L’orpaillage illicite en Côte d’Ivoire prend des proportions qui préoccupent désormais au plus haut niveau de l’État. Selon les évaluations rendues publiques, le pays perdrait chaque année 4 600 milliards de FCFA et près de 142 tonnes d’or par le biais de circuits clandestins échappant à toute traçabilité fiscale et douanière. Un ordre de grandeur qui dépasse largement la production aurifère déclarée par les compagnies industrielles opérant sur le territoire national, et qui interroge la capacité des autorités à reprendre la main sur une filière stratégique.
Une hémorragie financière qui dépasse la production officielle
Le contraste est saisissant. Alors que la production industrielle d’or ivoirienne se situe dans une fourchette de quelques dizaines de tonnes annuelles, le volume détourné par l’orpaillage clandestin serait plusieurs fois supérieur aux flux légaux. Cette économie parallèle prospère sur un maillage de sites artisanaux disséminés sur l’ensemble du territoire, souvent exploités sans titre minier, sans contrôle environnemental et sans reversement au Trésor public. Le préjudice fiscal se double d’un préjudice écologique dont la remise en état coûterait plusieurs centaines de milliards supplémentaires aux collectivités concernées.
Concrètement, la valorisation des 142 tonnes évoquées, aux cours actuels du métal jaune, correspond à une part significative du produit intérieur brut ivoirien. Elle éclipse à elle seule les recettes tirées de nombreux secteurs formels et prive l’État de ressources qui pourraient financer les infrastructures, la santé ou l’éducation. Pour Abidjan, il ne s’agit plus seulement d’une question de fiscalité minière, mais d’un enjeu de souveraineté économique et sécuritaire.
Réseaux transfrontaliers et complicités multiples
La filière clandestine ne se limite pas à des artisans isolés. Les enquêtes menées ces dernières années ont mis au jour des réseaux structurés impliquant des opérateurs étrangers, des intermédiaires financiers et des filières d’exportation qui exfiltrent le métal vers des places de négoce du Golfe et d’Asie. Les frontières poreuses avec le Burkina Faso, le Mali et le Ghana facilitent la circulation du minerai, souvent transformé sommairement sur place avant d’être expédié via des couloirs logistiques informels.
Ce commerce parallèle s’appuie sur la volatilité sécuritaire du nord ivoirien et sur la porosité des zones sylvicoles où opèrent parfois des groupes armés.
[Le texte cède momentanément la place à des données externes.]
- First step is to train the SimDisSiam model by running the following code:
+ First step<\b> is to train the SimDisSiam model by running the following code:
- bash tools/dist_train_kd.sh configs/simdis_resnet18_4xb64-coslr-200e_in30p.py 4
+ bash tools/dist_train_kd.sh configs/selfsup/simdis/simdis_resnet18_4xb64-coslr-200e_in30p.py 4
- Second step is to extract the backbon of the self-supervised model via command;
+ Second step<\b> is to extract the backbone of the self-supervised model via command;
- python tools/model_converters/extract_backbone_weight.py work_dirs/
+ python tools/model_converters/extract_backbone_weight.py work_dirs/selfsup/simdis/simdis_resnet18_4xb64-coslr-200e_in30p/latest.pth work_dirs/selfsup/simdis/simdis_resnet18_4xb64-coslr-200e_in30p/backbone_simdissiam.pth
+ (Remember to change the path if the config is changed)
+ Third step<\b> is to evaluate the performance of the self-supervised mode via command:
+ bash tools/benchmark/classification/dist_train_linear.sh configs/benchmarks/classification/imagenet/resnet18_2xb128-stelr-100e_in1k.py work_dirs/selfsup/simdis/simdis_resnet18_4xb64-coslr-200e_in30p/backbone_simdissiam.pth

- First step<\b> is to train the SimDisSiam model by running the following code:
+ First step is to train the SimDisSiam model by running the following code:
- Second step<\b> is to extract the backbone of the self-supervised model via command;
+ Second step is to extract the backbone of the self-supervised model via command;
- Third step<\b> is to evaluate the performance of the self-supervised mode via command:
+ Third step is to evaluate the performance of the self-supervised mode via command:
Les autorités redoutent que la rente aurifère clandestine ne finance des activités déstabilisatrices, à l’image de ce qui a été documenté au Sahel. Reste que la répression, pour être efficace, suppose une coordination régionale renforcée et un partage d’informations que les instances de la CEDEAO peinent encore à structurer.
La riposte de l’État ivoirien en question
Le gouvernement ivoirien a multiplié les opérations coup de poing depuis 2022, avec la destruction d’engins, la fermeture de sites et l’arrestation de contrevenants. Le ministère des Mines, du Pétrole et de l’Énergie a également engagé une politique de formalisation via l’attribution de couloirs d’orpaillage encadrés et la promotion de coopératives artisanales enregistrées. L’objectif affiché consiste à ramener une partie de la production informelle dans le giron légal tout en préservant les revenus des communautés rurales qui dépendent de cette activité.
Cette approche à double détente, répressive et incitative, tarde toutefois à produire les effets escomptés. La rentabilité du circuit clandestin, portée par la flambée du cours de l’or au-delà des 2 000 dollars l’once, continue d’attirer main-d’œuvre et capitaux. Par ailleurs, la mise en place d’un comptoir national d’achat, régulièrement évoquée à Abidjan à l’instar du modèle malien ou burkinabé, se heurte à des arbitrages politiques et budgétaires qui retardent son opérationnalisation.
À court terme, la trajectoire dépendra de la capacité des autorités à conjuguer traçabilité numérique du minerai, renforcement des brigades minières et coopération douanière avec les partenaires régionaux. Sans cet effort d’ensemble, les 4 600 milliards de FCFA évaporés chaque année risquent de devenir un plancher plutôt qu’un pic. Selon Financial Afrik, l’ampleur du manque à gagner impose désormais une réponse structurelle à la mesure des intérêts en jeu.